FIFA: jugement attendu ce vendredi pour Platini et Blatter

Le sort des deux ex-dirigeants sera scellé à 10h. Le tribunal pénal fédéral de Bellinzone (Suisse) va rendre ce vendredi son jugement dans le procès pour escroquerie de Michel Platini et de Sepp Blatter. Au terme de six ans d'enquête et de deux semaines d'audience, le parquet a requis un an et huit mois de prison avec sursis. C'est bien en-dessous des cinq ans d'emprisonnement qu'ils encourent.
Mis en cause dans d'autres affaires pénales mais jugés pour la première fois, le Français de 67 ans, ex-président de l'UEFA, et le Suisse de 86 ans, ancien président de la FIFA, ont chacun plaidé l'acquittement. Ils clament leur innocence et voient dans ce dossier une manipulation destinée à les écarter du pouvoir.
Un paiement à 1,8 million d'euros au coeur du procès
Pendant des années, la défense s'est évertuée à ramener dans les débats un possible rôle en coulisses de Gianni Infantino, ancien bras droit de Michel Platini à l'UEFA, puis élu inattendu début 2016 à la présidence de la FIFA. Mais si Gianni Infantino est visé depuis 2020 par une procédure distincte pour trois rencontres secrètes en 2016 et 2017 avec l'ancien chef du parquet suisse, jamais les magistrats n'ont joint les deux dossiers, rendant judiciairement hors sujet tout soupçon de complot.
Seule comptera donc, dans le jugement des trois magistrats, la "tromperie" reprochée aux deux accusés: le paiement par la FIFA de 2 millions de francs suisses (1,8 million d'euros) à Michel Platini en 2011, avec l'appui de Sepp Blatter. Défense et parquet s'accordent sur un point: le Français a bien conseillé le Suisse entre 1998 et 2002, lors du premier mandat de ce dernier à la tête de la FIFA, et les deux hommes ont signé en 1999 un contrat convenant d'une rémunération annuelle de 300.000 francs suisses.
L'ombre de la corruption
Les deux hommes martèlent qu'ils avaient dès l'origine décidé d'un salaire annuel d'un million de francs suisses, par un "accord de gentlemen" oral et sans témoins, sans que les finances de la FIFA n'en permettent le versement immédiat.

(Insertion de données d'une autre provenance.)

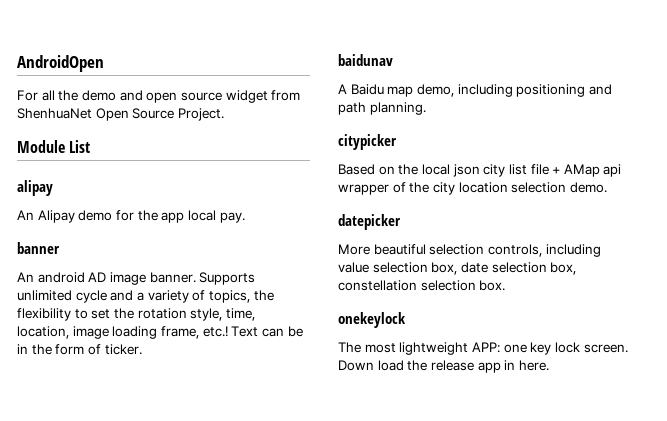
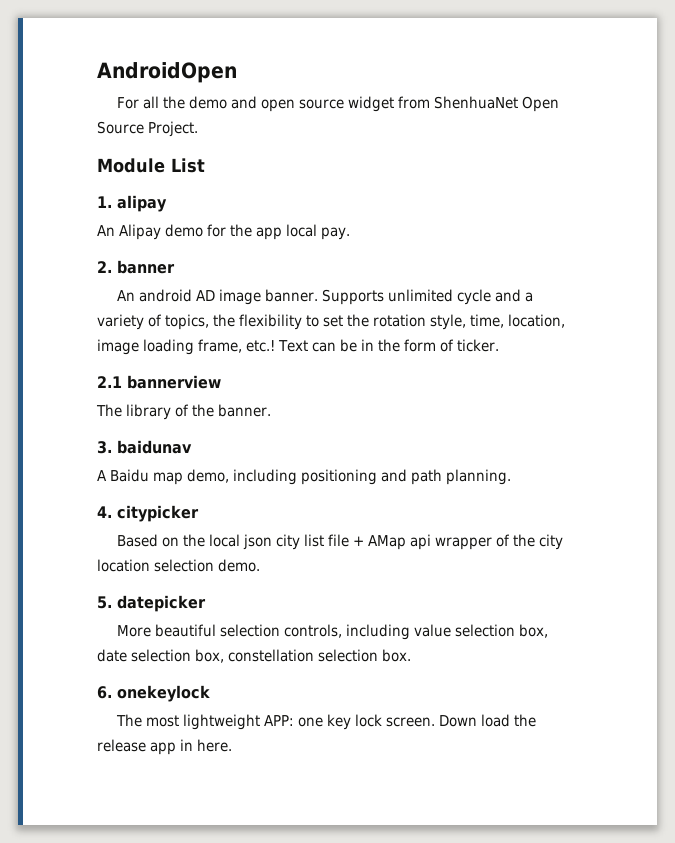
(91, 146) none -> [97,196,112,208] 1.
(245, 217) none -> [97,261,112,273] 2.
(142, 349) none -> [97,375,221,389] [96,404,271,420] [97,441,112,454] 2.1 bannerview // The library of the banner. // 3.
(426, 108) none -> [97,506,112,518] 4.
(607, 187) none -> [97,596,112,609] 5.
(506, 285) none -> [97,686,112,699] 6.

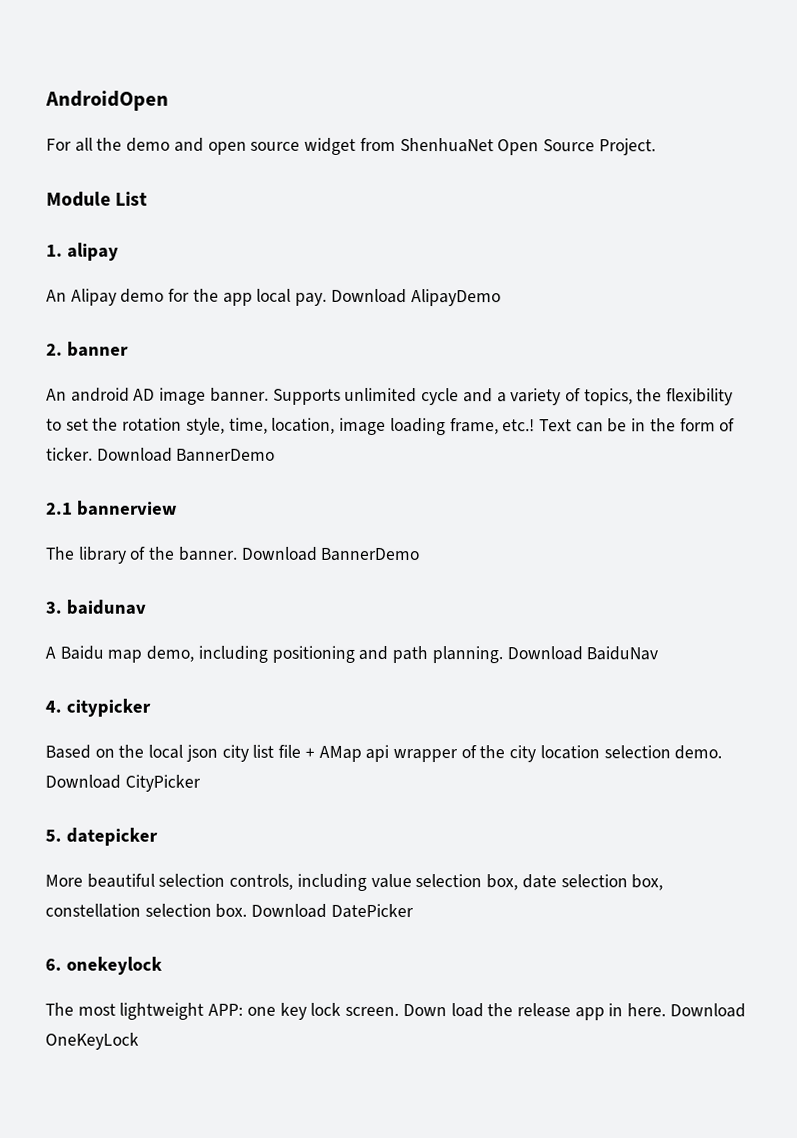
(350, 233) none -> [330,288,501,307] Download AlipayDemo
(499, 345) none -> [96,447,276,462] Download BannerDemo
(271, 410) none -> [241,546,421,562] Download BannerDemo
(511, 477) none -> [506,646,659,661] Download BaiduNav
(260, 565) none -> [45,774,201,792] Download CityPicker
(411, 655) none -> [251,903,414,919] Download DatePicker
(232, 745) none -> [669,1003,746,1018] [45,1032,139,1050] Download OneKeyLock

Le Français "valait son million", a assuré Sepp Blatter aux magistrats, avant que Michel Platini ne décrive à son tour une négociation si peu formalisée qu'il n'avait pas précisé la devise. "Moi pour rigoler, j'ai dit: «Des pesetas, des lires, des roubles, des marks, c'est toi qui décides»", a raconté la légende des Bleus.
Mais dans ses réquisitions, le procureur Thomas Hildbrand a souligné la contradiction avec le contrat de 1999, le contraste avec les pratiques habituelles de l'instance et plus généralement celles du monde du travail, et il a surtout exhumé des rapports d'audit de la FIFA. Outre la crédibilité des différentes versions, sur laquelle devrait se jouer le procès, un mystère demeure: celui de l'éventuel mobile de Sepp Blatter pour une escroquerie qui ne lui a pas rapporté un centime, a souligné sa défense.
Prudemment, Thomas Hildbrand a rappelé le soutien apporté par Michel Platini et le comité exécutif de l'UEFA à la réélection de Blatter à un quatrième mandat, fin mai 2011. "La question de savoir si ce paiement est en relation avec l'élection doit rester ouverte, en l'absence de preuve convaincante", a reconnu le procureur, laissant néanmoins planer dans le prétoire l'ombre de la corruption.